Photoacoustic functional imaging technology is an imaging technology that uses the principle of biological tissue absorbing light energy and generating ultrasonic waves to obtain the optical absorption information and functional information of tissues. Photoacoustic functional imaging technology has high resolution, high contrast, high penetration depth, multimodal and multifunctional characteristics, and can combine endogenous or exogenous photoacoustic contrast agents to realize the visualization and quantification of the structure and function of biomolecules, cells, tissues and organs. A specific application case is the live imaging of the mouse heart and kidney using photoacoustic functional imaging technology.
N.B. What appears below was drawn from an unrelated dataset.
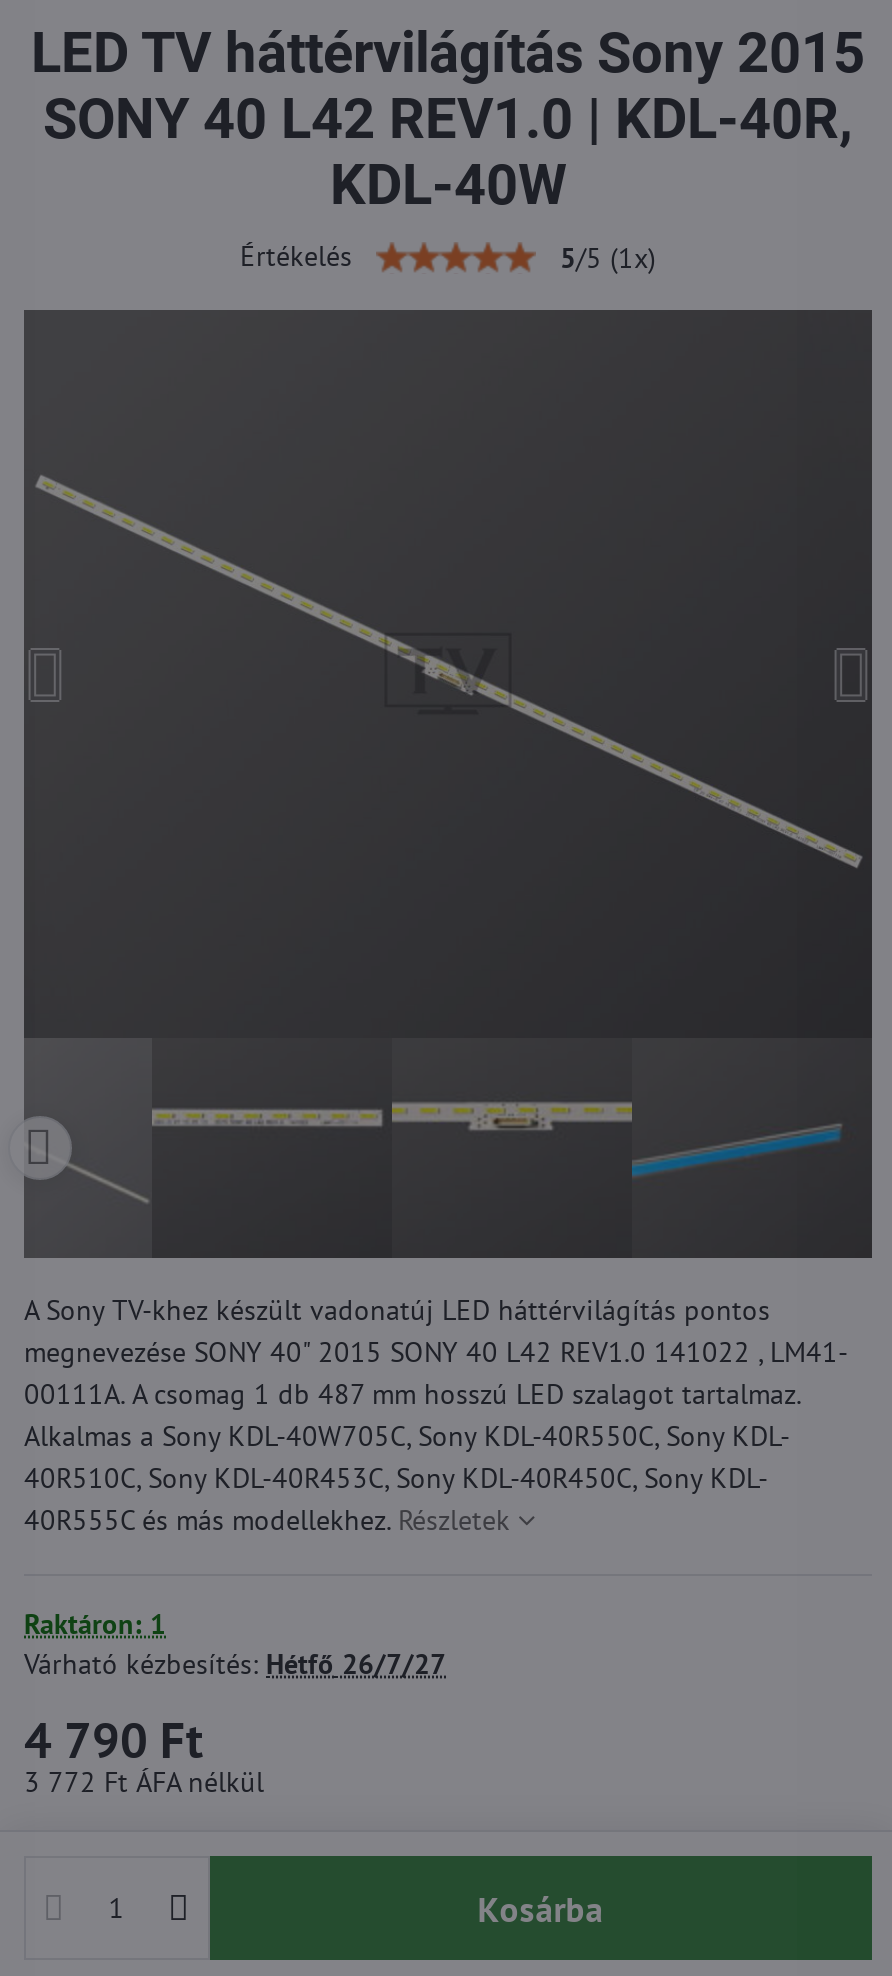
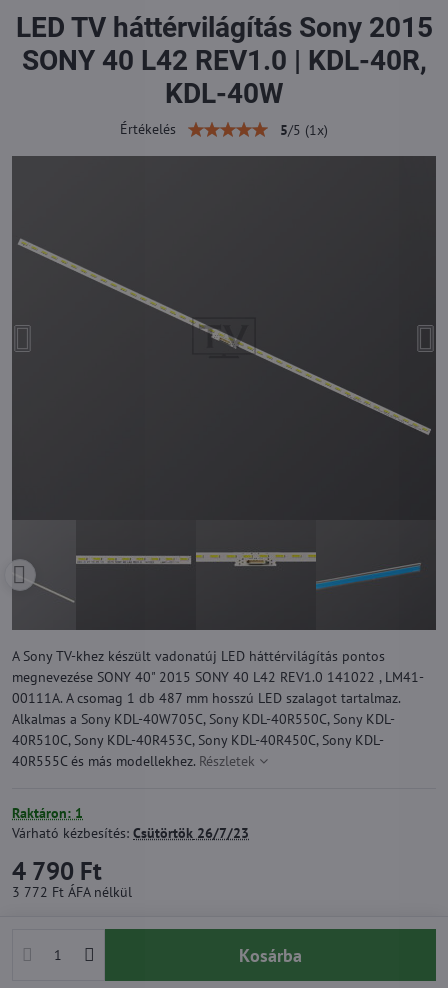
- Várható kézbesítés: Hétfő 26/7/27
+ Várható kézbesítés: Csütörtök 26/7/23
The technology using high-resolution 3 d photoacoustic scanner based on all-light ultrasonic sensor, obtained the image of the heart and kidney and around the anatomy, and using hemoglobin before and after the change of oxygen absorption spectrum, realize the total hemoglobin and oxygen saturation measurement, for the study of cardiovascular related diseases and tissue oxygen metabolism provides a valuable tool.

Reference Documentation:

[1]Wang L V, Hu S. Photoacoustic tomography: in vivo imaging from organelles to organs[J]. Science, 2012, 335(6075): 1458-1462. https://science.sciencemag.org/content/335/6075/1458

[2] Zhang C, Liu J, Li B. Biophotonic probes for bio-detection and imaging[J]. Light: Science & Applications, 2021, 10(1): 1-19. https://www.nature.com/articles/s41377-021-00564-8

[3]Ogunlade O, Zhang E Z, Cox B T, et al. Three-dimensional photoacoustic imaging of the mouse heart using a high-frequency piezoelectric transducer array[J]. Journal of Biomedical Optics, 2019, 24(4): 046001.